◆ WHAT YOU SHOULD DO
Lines below that include the word "Mastiff" should each be copied.

◆ DATA TO EXAMINE
********
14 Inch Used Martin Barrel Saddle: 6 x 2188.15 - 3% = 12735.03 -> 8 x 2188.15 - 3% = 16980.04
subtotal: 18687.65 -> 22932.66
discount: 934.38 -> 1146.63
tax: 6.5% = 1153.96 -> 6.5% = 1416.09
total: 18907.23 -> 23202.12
********
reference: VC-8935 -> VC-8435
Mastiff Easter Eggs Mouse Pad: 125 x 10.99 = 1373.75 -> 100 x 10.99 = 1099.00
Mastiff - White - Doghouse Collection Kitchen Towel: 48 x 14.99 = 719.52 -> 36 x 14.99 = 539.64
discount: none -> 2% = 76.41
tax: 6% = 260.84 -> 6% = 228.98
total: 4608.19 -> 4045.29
********
◆ WRITTEN REPLY
Mastiff Easter Eggs Mouse Pad: 125 x 10.99 = 1373.75 -> 100 x 10.99 = 1099.00
Mastiff - White - Doghouse Collection Kitchen Towel: 48 x 14.99 = 719.52 -> 36 x 14.99 = 539.64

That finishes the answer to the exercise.